DIRECTIONS: Look through the entries below for the line with "duplicate email row" and the line with "controller, http, autowried", then give again exactly those two lines and all lines between them, minus the pictures.

───── LISTED ENTRIES

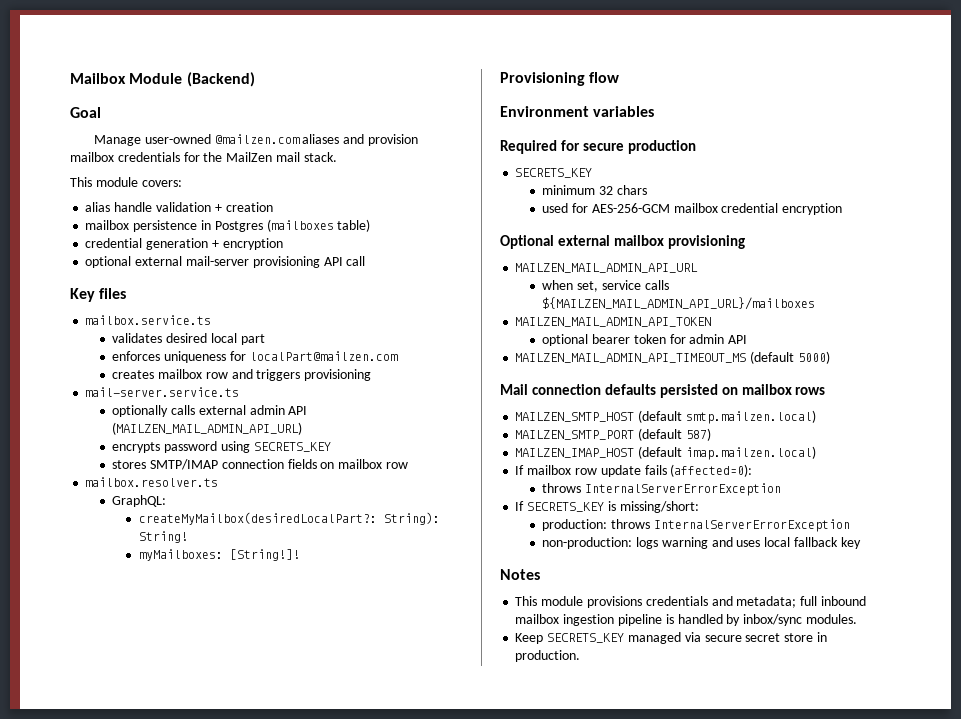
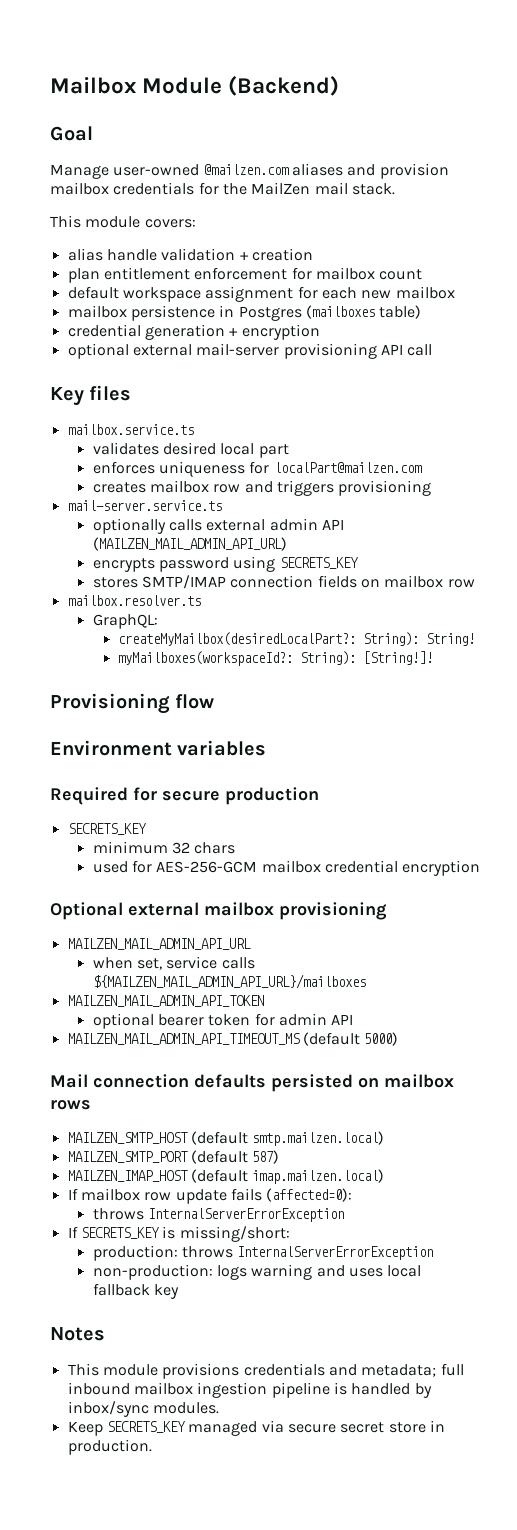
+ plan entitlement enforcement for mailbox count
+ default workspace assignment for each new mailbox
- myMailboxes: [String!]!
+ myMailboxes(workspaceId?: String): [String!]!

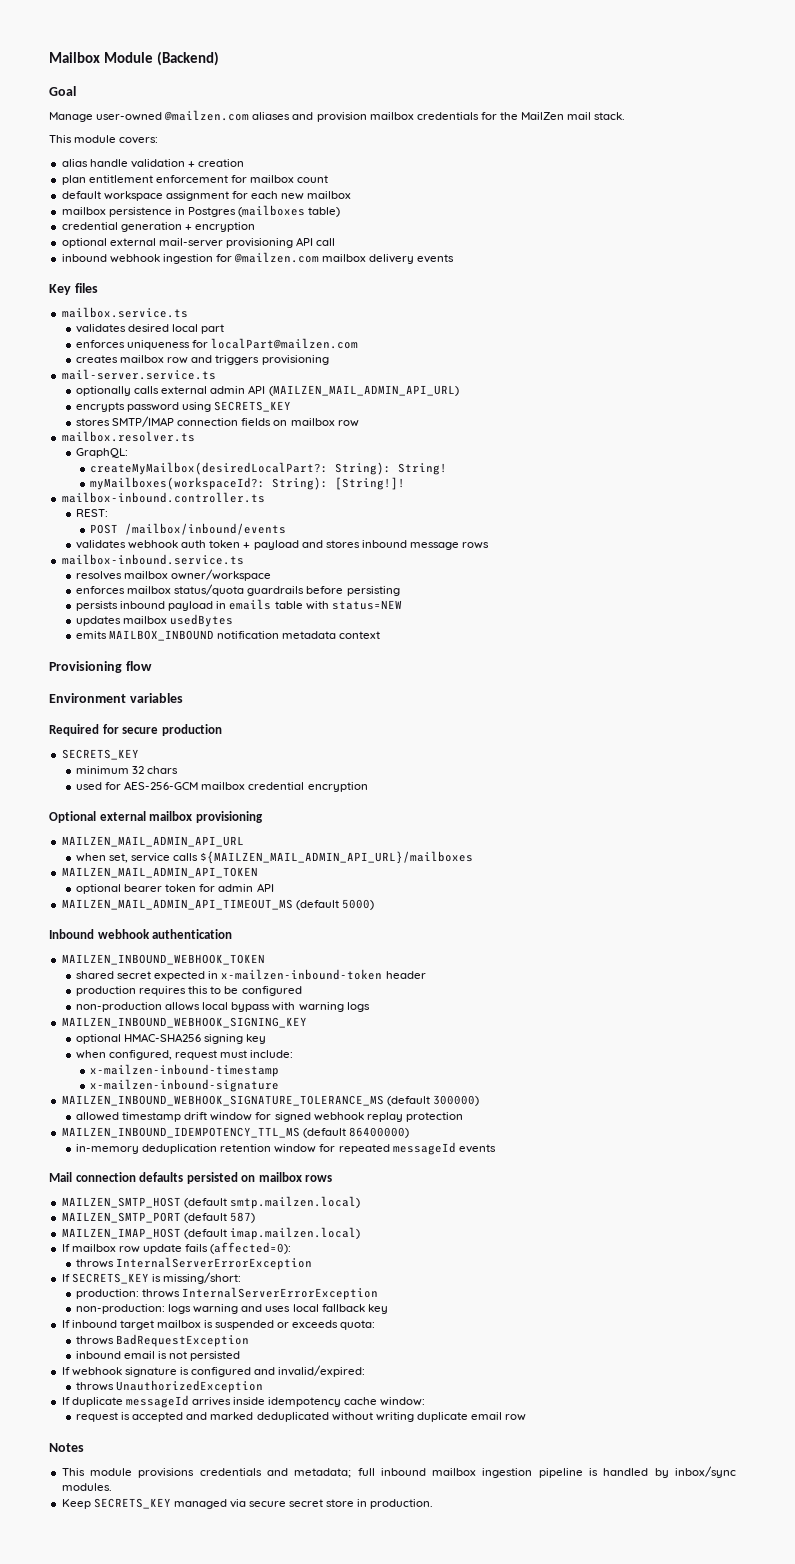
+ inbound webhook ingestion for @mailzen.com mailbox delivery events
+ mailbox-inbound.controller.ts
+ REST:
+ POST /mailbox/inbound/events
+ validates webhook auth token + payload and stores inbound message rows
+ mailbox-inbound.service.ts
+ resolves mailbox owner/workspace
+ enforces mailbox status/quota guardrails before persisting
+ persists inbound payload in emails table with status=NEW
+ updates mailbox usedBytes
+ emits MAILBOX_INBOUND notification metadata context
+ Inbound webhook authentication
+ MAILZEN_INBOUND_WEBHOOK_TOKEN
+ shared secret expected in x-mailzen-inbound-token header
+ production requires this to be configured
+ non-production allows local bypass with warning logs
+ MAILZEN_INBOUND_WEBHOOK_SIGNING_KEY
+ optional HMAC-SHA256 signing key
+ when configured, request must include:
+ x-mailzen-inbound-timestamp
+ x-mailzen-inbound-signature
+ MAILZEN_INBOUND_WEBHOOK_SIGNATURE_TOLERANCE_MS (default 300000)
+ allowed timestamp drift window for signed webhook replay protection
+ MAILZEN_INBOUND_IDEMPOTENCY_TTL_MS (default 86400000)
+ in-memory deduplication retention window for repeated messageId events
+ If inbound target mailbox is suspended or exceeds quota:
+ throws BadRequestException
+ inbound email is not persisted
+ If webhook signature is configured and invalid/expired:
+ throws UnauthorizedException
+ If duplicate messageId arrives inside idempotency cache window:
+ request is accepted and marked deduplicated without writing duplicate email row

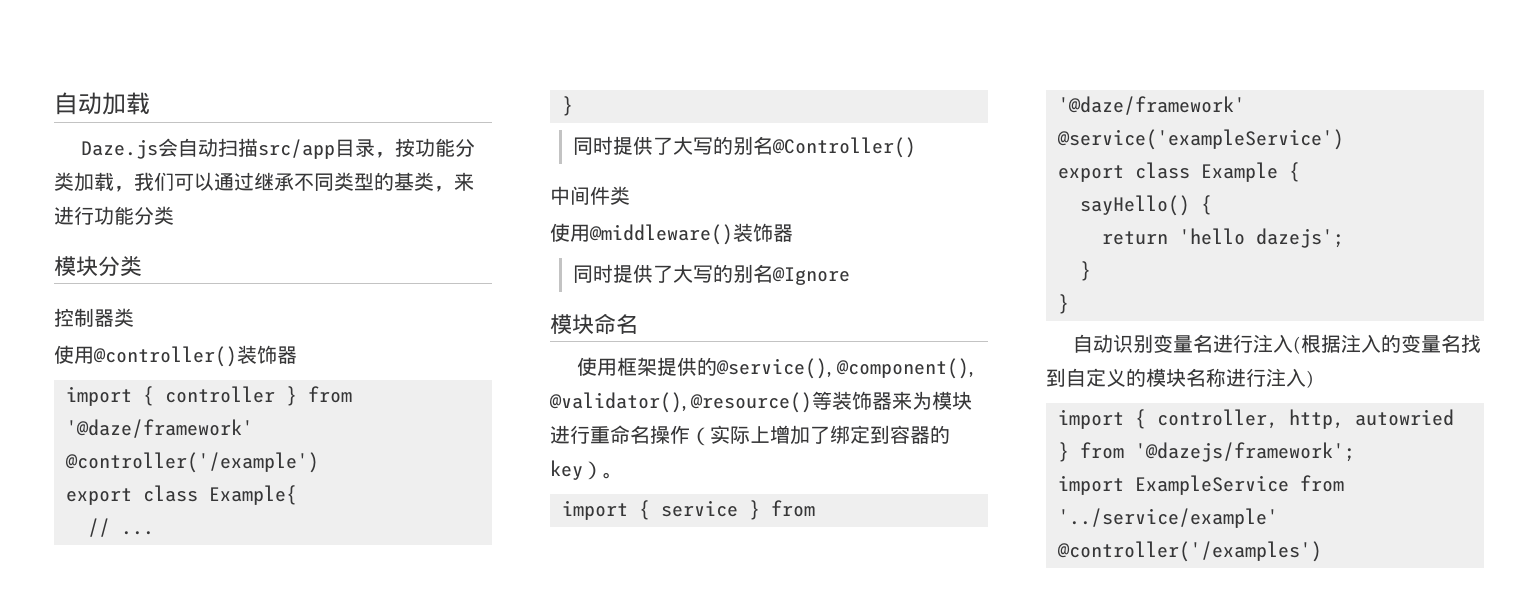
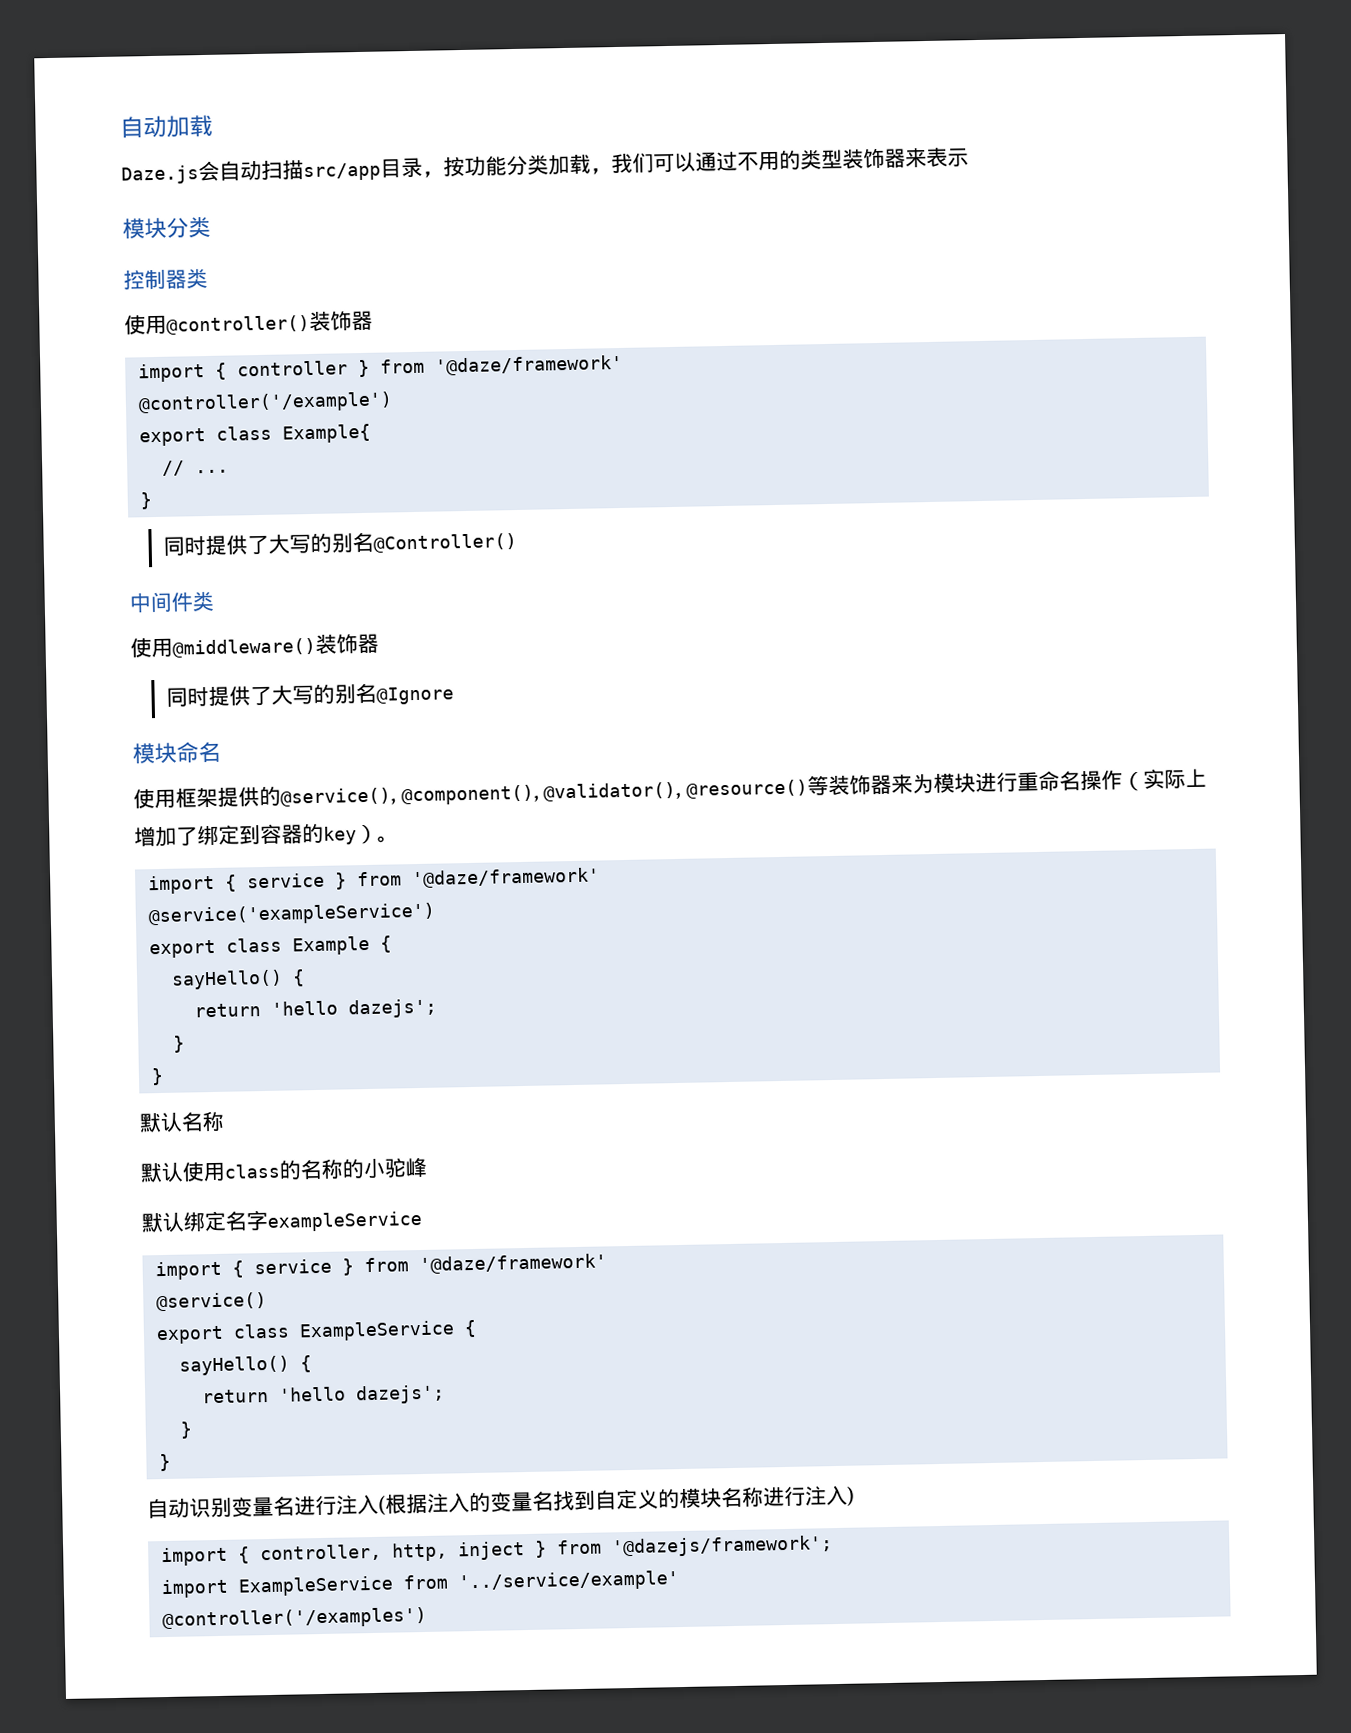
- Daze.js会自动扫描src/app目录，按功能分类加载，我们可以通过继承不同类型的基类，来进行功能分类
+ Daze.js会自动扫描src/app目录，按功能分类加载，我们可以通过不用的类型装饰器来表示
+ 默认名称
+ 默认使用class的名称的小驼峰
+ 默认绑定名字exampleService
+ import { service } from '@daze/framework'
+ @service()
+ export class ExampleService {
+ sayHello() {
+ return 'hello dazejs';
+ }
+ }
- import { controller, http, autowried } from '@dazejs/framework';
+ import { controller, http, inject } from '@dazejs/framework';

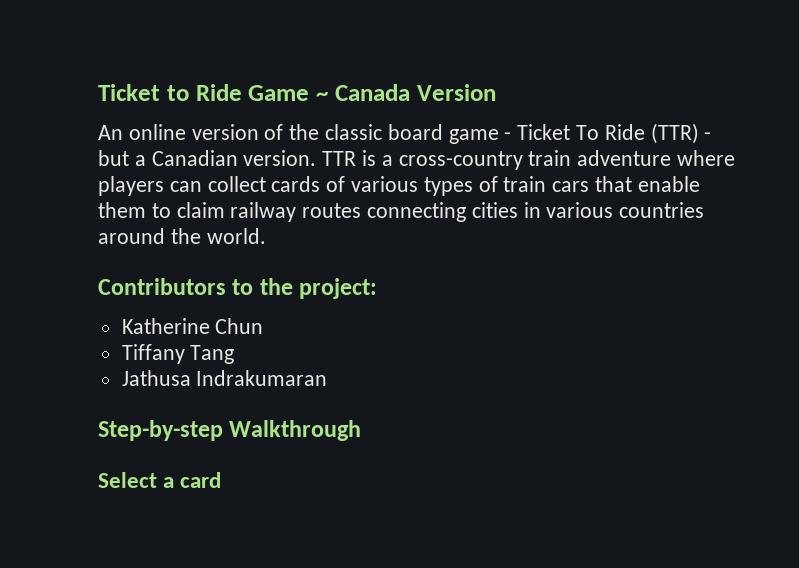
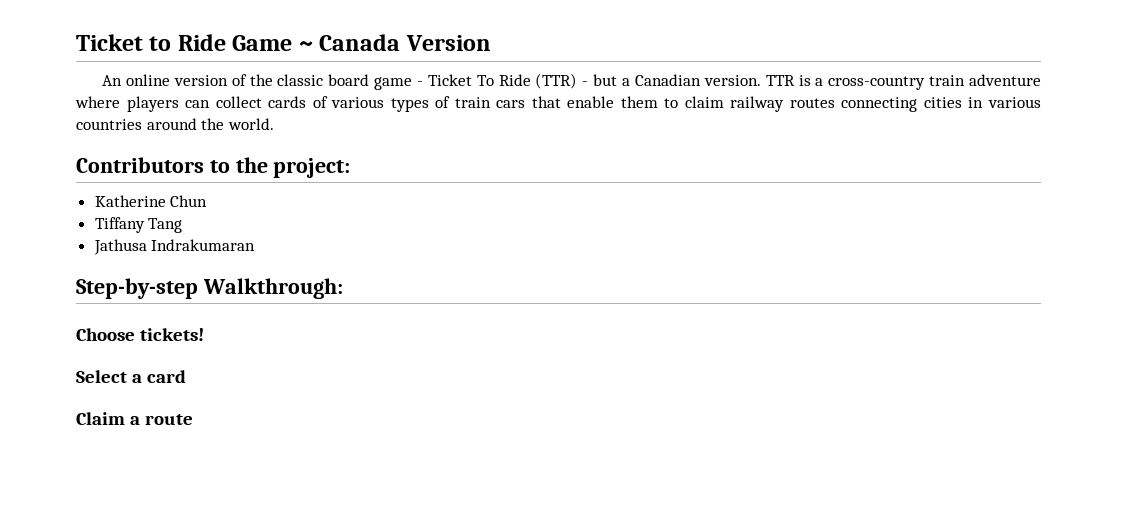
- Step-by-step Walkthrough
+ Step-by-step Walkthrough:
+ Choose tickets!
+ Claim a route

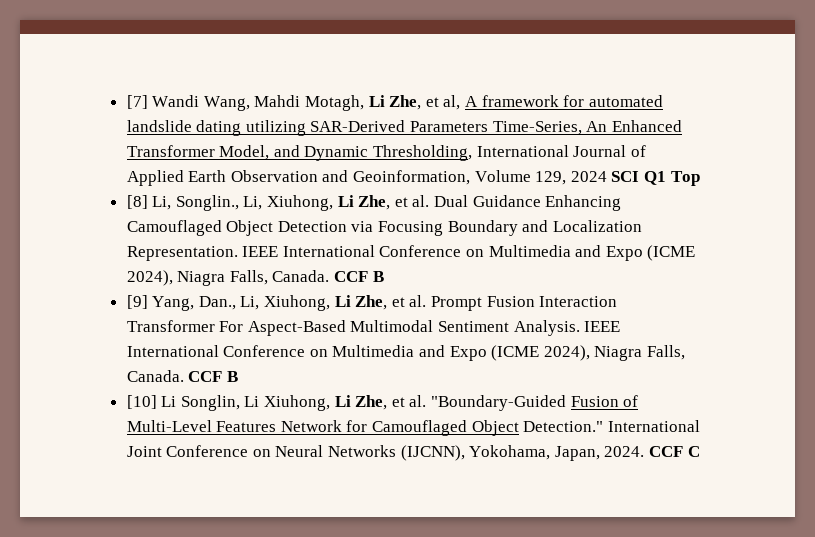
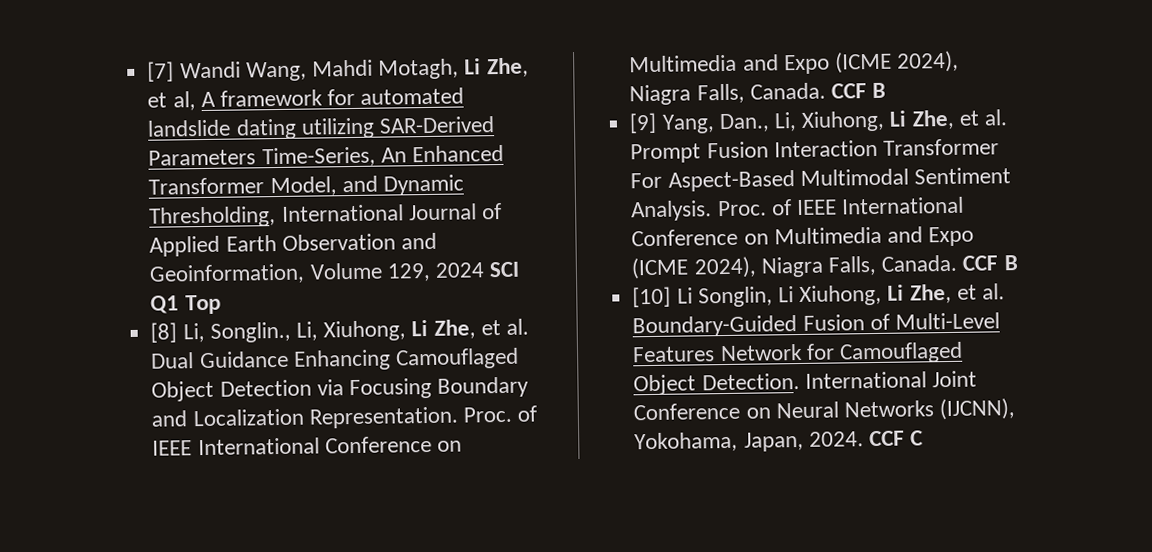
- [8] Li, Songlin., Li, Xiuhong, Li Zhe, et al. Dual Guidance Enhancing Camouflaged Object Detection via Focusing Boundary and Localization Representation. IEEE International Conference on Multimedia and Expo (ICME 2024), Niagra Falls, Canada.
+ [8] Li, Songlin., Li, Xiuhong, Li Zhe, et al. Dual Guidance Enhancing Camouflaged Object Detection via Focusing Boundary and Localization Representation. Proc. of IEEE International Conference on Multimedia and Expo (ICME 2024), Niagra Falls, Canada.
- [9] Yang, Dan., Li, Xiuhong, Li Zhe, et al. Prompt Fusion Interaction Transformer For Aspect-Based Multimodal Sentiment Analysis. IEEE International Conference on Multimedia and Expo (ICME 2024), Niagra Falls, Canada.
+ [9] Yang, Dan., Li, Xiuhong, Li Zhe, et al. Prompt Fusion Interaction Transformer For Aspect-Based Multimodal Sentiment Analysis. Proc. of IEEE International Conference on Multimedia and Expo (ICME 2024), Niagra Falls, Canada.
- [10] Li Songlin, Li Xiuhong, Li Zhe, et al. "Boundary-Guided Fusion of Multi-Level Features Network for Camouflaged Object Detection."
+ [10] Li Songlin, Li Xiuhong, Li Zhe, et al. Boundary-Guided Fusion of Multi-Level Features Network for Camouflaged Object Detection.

──────────

RESULT OF THIS EXERCISE:
+ request is accepted and marked deduplicated without writing duplicate email row

- Daze.js会自动扫描src/app目录，按功能分类加载，我们可以通过继承不同类型的基类，来进行功能分类
+ Daze.js会自动扫描src/app目录，按功能分类加载，我们可以通过不用的类型装饰器来表示
+ 默认名称
+ 默认使用class的名称的小驼峰
+ 默认绑定名字exampleService
+ import { service } from '@daze/framework'
+ @service()
+ export class ExampleService {
+ sayHello() {
+ return 'hello dazejs';
+ }
+ }
- import { controller, http, autowried } from '@dazejs/framework';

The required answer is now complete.